Remember, these two environments are bridged, which means that if your swift code calls into Objective-C objects, you're still going to pay the dynamic dispatch (i.e. objc_msgSend) penalty. In this loop, the things you're looping over are in an NSArray so all the looping calls (presumably NSFastEnumeration) still have to traverse the bridge every time.

The "real" speedup is going to come from sections of code that are pure swift and don't hit the Objective-C bridge. This is really the same discussion as the old "C++ is faster" argument.
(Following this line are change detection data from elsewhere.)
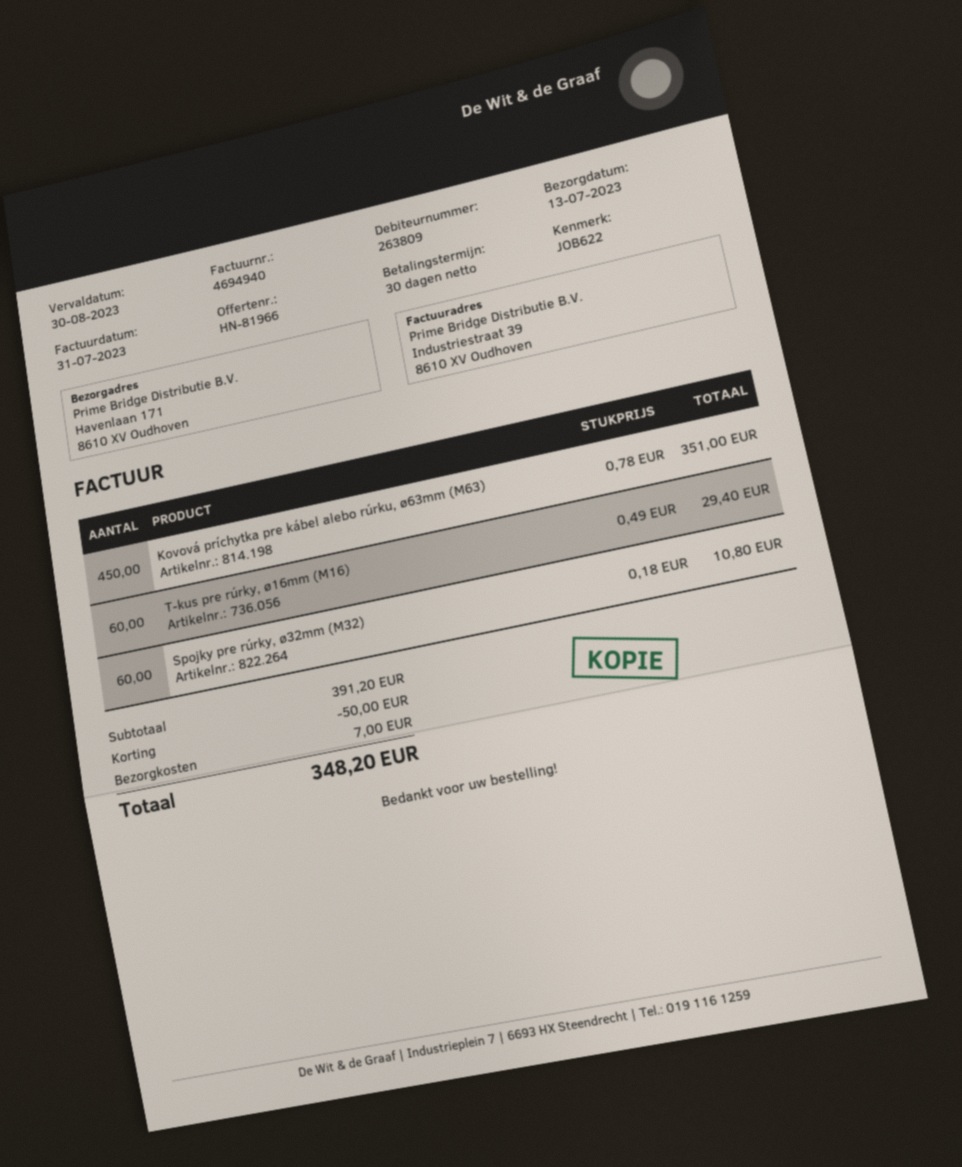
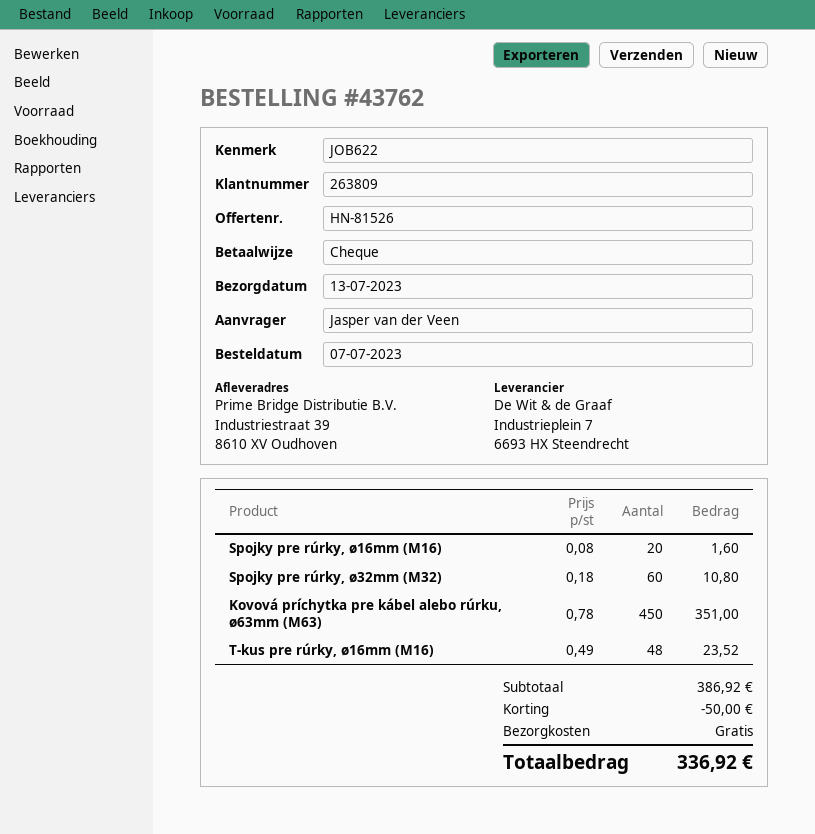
quote number: HN-81966 -> HN-81526
ship to: Havenlaan 171, 8610 XV Oudhoven -> Industriestraat 39, 8610 XV Oudhoven
T-kus pre rúrky, ø16mm (M16): 60 x 0.49 = 29.40 -> 48 x 0.49 = 23.52
Spojky pre rúrky, ø16mm (M16): none -> 20 x 0.08 = 1.60
subtotal: 391.20 -> 386.92
shipping: 7.00 -> 0.00
total: 348.20 -> 336.92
C++ is faster, but only if you're not constantly calling back into Objective-C.

In an ideal world, the best strategy here would be to use a native swift XML parser (which probably doesn't exist at this point) and have your model and controller objects all be pure swift with shim classes for where they cross the border into Objective-C. If we were talking about C++ instead of swift, I would say that if you rewrote your model and controller objects as native C++ objects and then used a pure C++ XML parser, and only used Objective-C at the point where you had to interact with the UI, you would expect significant performance gains.

When swift has to interact with Objective-C libraries, it can't make those libraries any faster than they were before, so naturally they can only be "as fast" or "slower." The real wins will come from pure swift code. It's likely that you could also get some gains by using swift to call directly into C (or C++) libraries but the generic (i.e. not-Apple-provided) P/Invoke story (to use a .NET word) is not very clear at the moment.